Romney's trips to Des Moines have been limited in impact, political observers in the state from both parties said, because those who live in and around the state capital are unimpressed by presidential candidates, or even the president, coming to town. Obama, meanwhile, used the bus tour to get to small towns like Oskaloosa (population 11,538) and Boone (population 12,635), where a visit had maximum impact.

Romney, Link said, "is not doing things you would expect a challenger to do and Obama is doing things you would not expect an incumbent to do."

Obama's Iowa bus tour was interpreted at the time as a sign that he was deeply worried about a state he won by nine points four years ago. One Republican speculated that Obama did it less for strategic purposes and more to get out of a "funk."

But, he admitted, "I agree that it helped."

In addition to boosting Obama in Iowa, the bus tour came at a moment when the national race was at one of its closest points, with Obama less than a point up on Romney in the Pollster.com average. Since that time, Obama has steadily expanded his lead – with the numbers narrowing momentarily only during the Republican convention in late August – to where it is nationally now, at 48.9 percent to 44.3 percent.

Romney has not only failed to build any sense of relationship with Iowa voters, he has also failed to drive a consistent message, Robinson said.

"He just kind of wanders through issue after issue," he said.

Shawn McCoy, Romney's Iowa spokesman, disputed Robinson charge.

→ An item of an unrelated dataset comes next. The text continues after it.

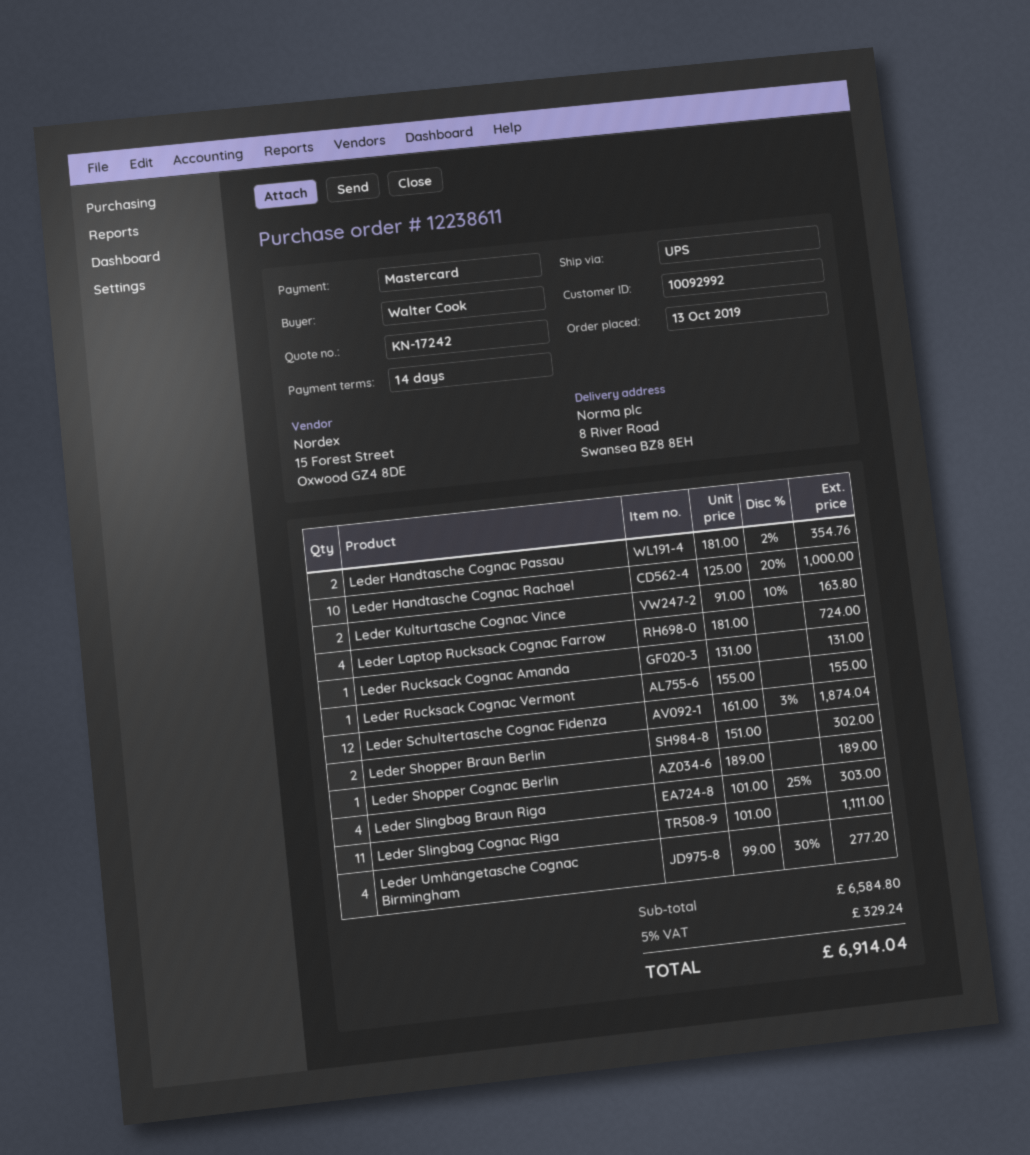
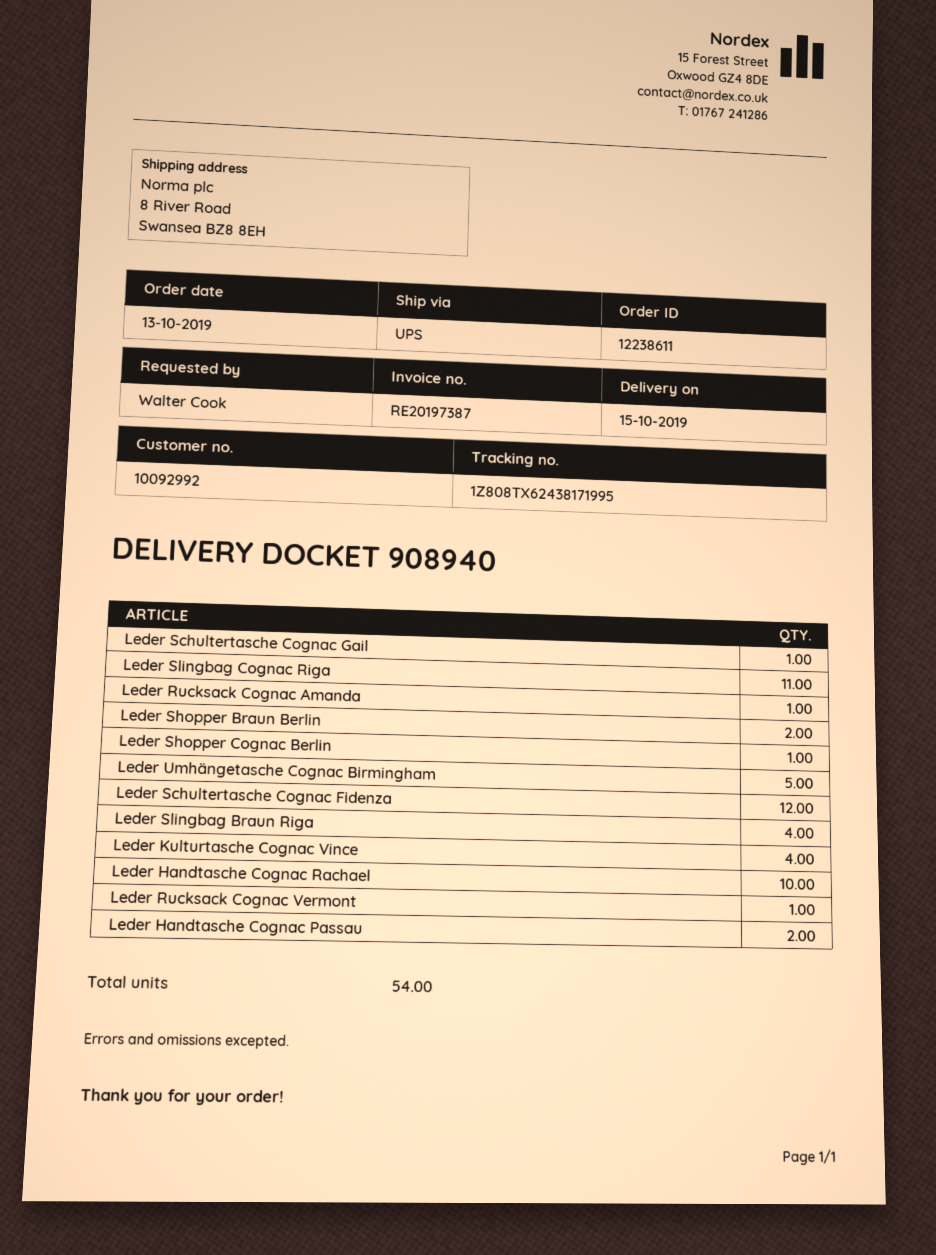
Leder Kulturtasche Cognac Vince: 2 -> 4
Leder Laptop Rucksack Cognac Farrow: 4 -> none
Leder Umhängetasche Cognac Birmingham: 4 -> 5
Leder Schultertasche Cognac Gail: none -> 1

"Throughout this campaign, Governor Romney has consistently discussed his plans to strengthen the middle class and grow our economy," McCoy said. "Mitt Romney will succeed where President Obama has failed by decreasing government spending, ending burdensome regulations on Iowa's small businesses, delivering North American energy independence and creating 12 million jobs in his first term alone."

Even among Democrats, there is shock that Romney is not doing better in Iowa.

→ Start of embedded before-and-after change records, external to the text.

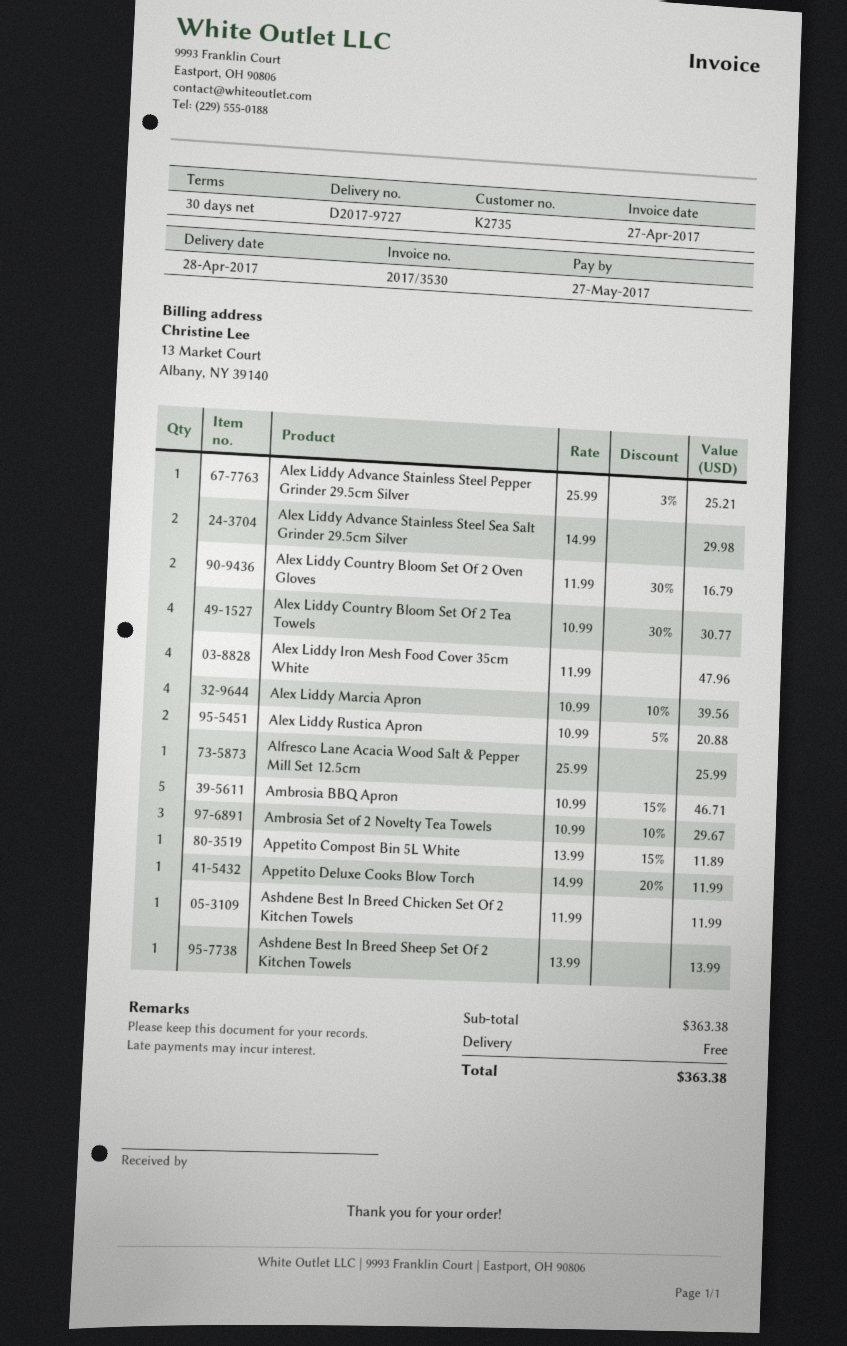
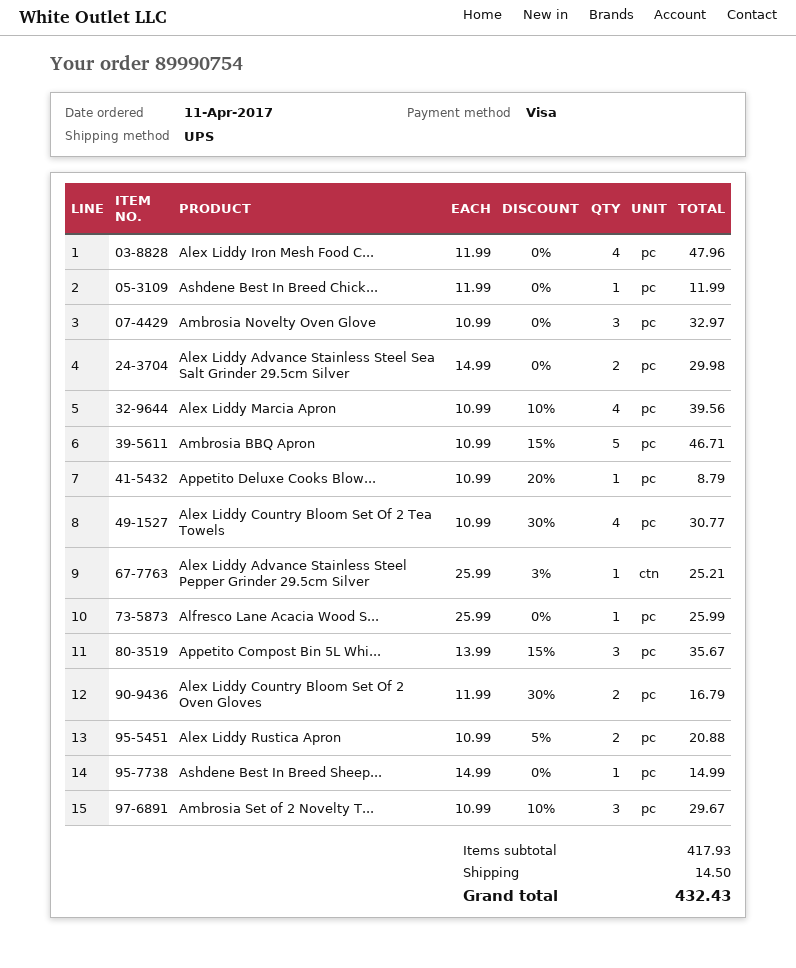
Appetito Compost Bin 5L White: 1 x 13.99 - 15% = 11.89 -> 3 x 13.99 - 15% = 35.67
Appetito Deluxe Cooks Blow Torch: 1 x 14.99 - 20% = 11.99 -> 1 x 10.99 - 20% = 8.79
Ashdene Best In Breed Sheep Set Of 2 Kitchen Towels: 1 x 13.99 = 13.99 -> 1 x 14.99 = 14.99
Ambrosia Novelty Oven Glove: none -> 3 x 10.99 = 32.97
subtotal: 363.38 -> 417.93
shipping: 0.00 -> 14.50
total: 363.38 -> 432.43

"On debt, why isn't Romney winning that argument?" said one state operative, who works with the Obama campaign. On the condition of anonymity, the operative said that Obama is vulnerable in Iowa on his handling of the deficit and debt.

That kind of sentiment seemed to pervade many Obama supporters in line outside the auditor's office on Thursday morning. They were cautiously optimistic more than anything, and far from jubilant.

"You never know. Things could change. You can't rest on your laurels. You have to move forward. You cannot be over confident," said Betty sandy, a 67-year old Presbyterian minister, musician and choir director, who is a neighborhood team leader for the Obama campaign.

This caution signals how difficult a state Iowa has been for Obama to win over in 2012. But it also may be the kind of outlook that will help keep Obama supporters sharp and working hard through election day, depriving Romney of what was a prime target.